それでもなお、予備費などで対応しきれない場合には、基金の活用や市債の発行といった制度上の選択肢も用意されています。ただし、これらは将来世代の負担にも関わるため、安易に使われるものではなく、議会の議決を前提に慎重に判断される仕組みとなっています。特に、久喜市の場合は、新ゴミ処理場の建設、公共施設の老朽化対策などの投資的な事業を推し進めるために、すでに基金の取り崩しや市債発行が行われてきていますので、今後はより慎重に事業を精査していくべきだと感じています。
このように、地方自治体の予算は、こうした調整弁があることを前提として編成されており、国の予算が年度内に成立しない場合であっても、直ちに市政運営が滞るような構造にはなっていないのです。
給食費無償化に見る、補正予算という「通常の判断」
ここで、調整弁が活用されている具体的な例を紹介します。
2025年12月末の予算案閣議決定により、2026年度から公立小学校の給食費について、所得制限なしで「実質無償化」が実施されることが決まりました。
久喜市では、公立小学校に加えて、公立中学校も給食費の実質無償化(新規事業)も行う方針が示されていますが、この事業については当初予算には計上せず、令和8年度一般会計予算の第1号補正として、今議会に議案提出されることとなっています。
このように、新規施策や、国の制度・財源の動向を見極める必要がある事業について、当初予算とは切り分け、補正予算で判断するのは、自治体運営の一般的な手法の一つです。
補正予算というと「想定外の対応」と受け止められがちですが、実際には、
- 制度設計を丁寧に詰めるため
- 財源の裏付けを確認するため
- 継続性を慎重に判断するため
といった、責任ある判断の結果である場合も少なくありません。

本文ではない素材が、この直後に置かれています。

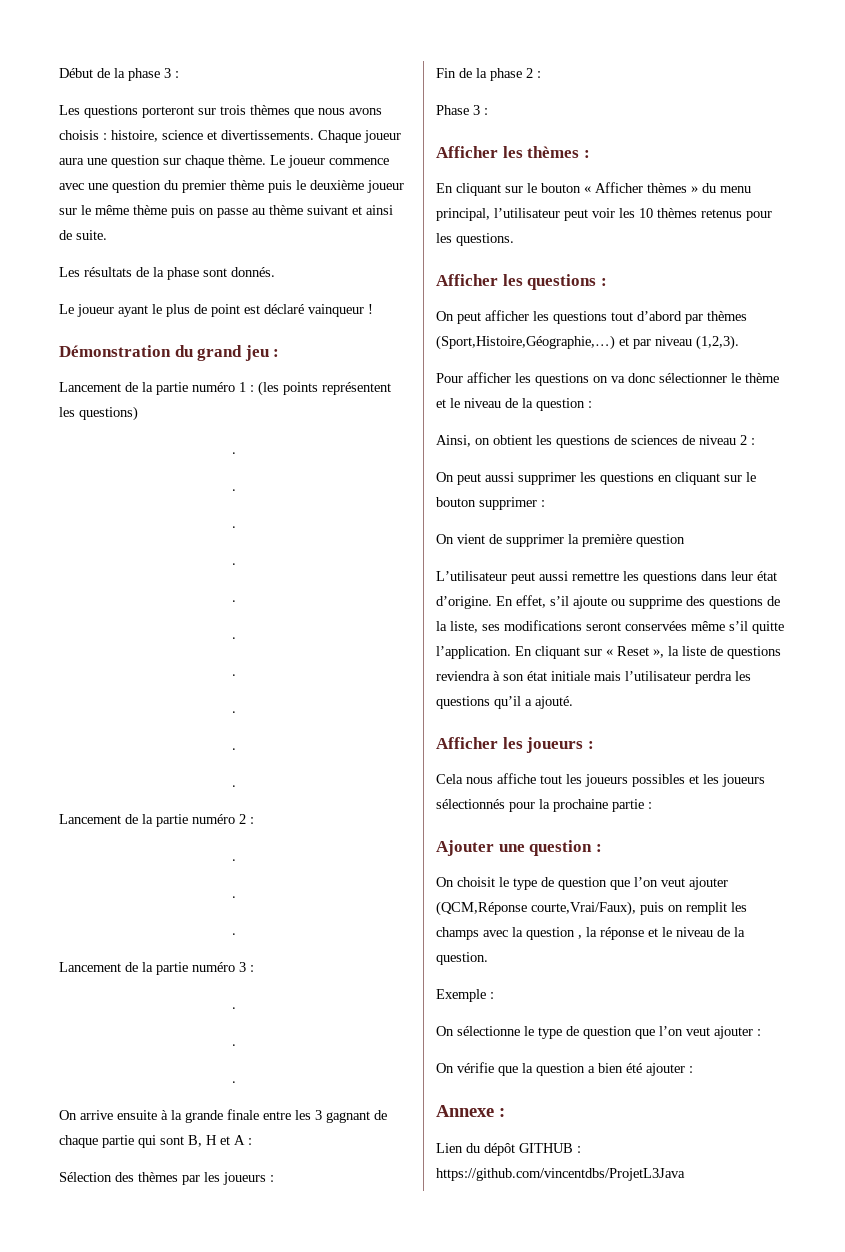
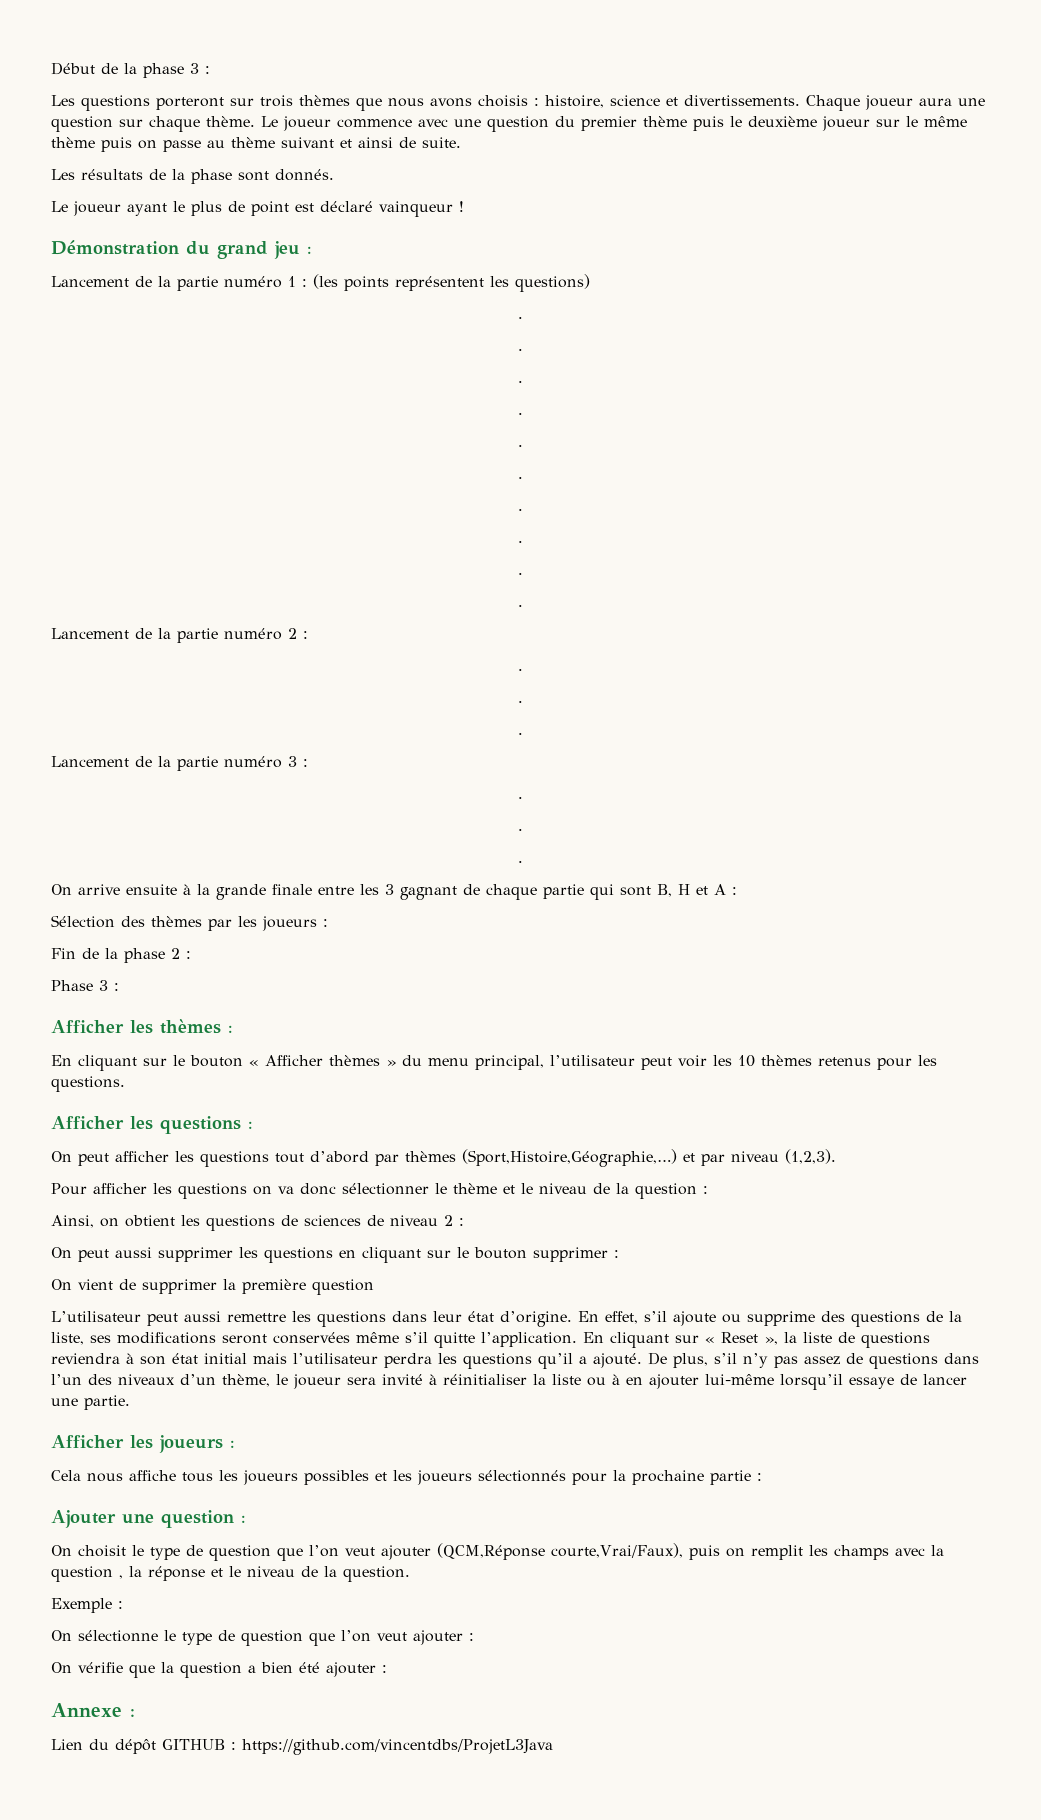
- En cliquant sur « Reset », la liste de questions reviendra à son état initiale mais l’utilisateur perdra les questions qu’il a ajouté.
+ En cliquant sur « Reset », la liste de questions reviendra à son état initial mais l’utilisateur perdra les questions qu’il a ajouté. De plus, s’il n’y pas assez de questions dans l’un des niveaux d’un thème, le joueur sera invité à réinitialiser la liste ou à en ajouter lui-même lorsqu’il essaye de lancer une partie.
- Cela nous affiche tout les joueurs possibles et les joueurs sélectionnés pour la prochaine partie :
+ Cela nous affiche tous les joueurs possibles et les joueurs sélectionnés pour la prochaine partie :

給食費無償化も、そうした考え方に基づくものとわたしは理解しています。
まとめ
地方自治体の予算は、国の予算動向をにらみつつも、一定の想定を立てながら編成され、当初予算と補正予算、各種調整制度を使い分けることで、不確実性に対応する仕組みとなっています。国が暫定予算でスタートしたとしても、地方自治体の予算審議や市政運営が直ちに混乱するわけではありません。
今後も、予算書の数字の奥にある意図や課題を丁寧に読み解き、久喜市政にしっかりと反映していきたいと思います。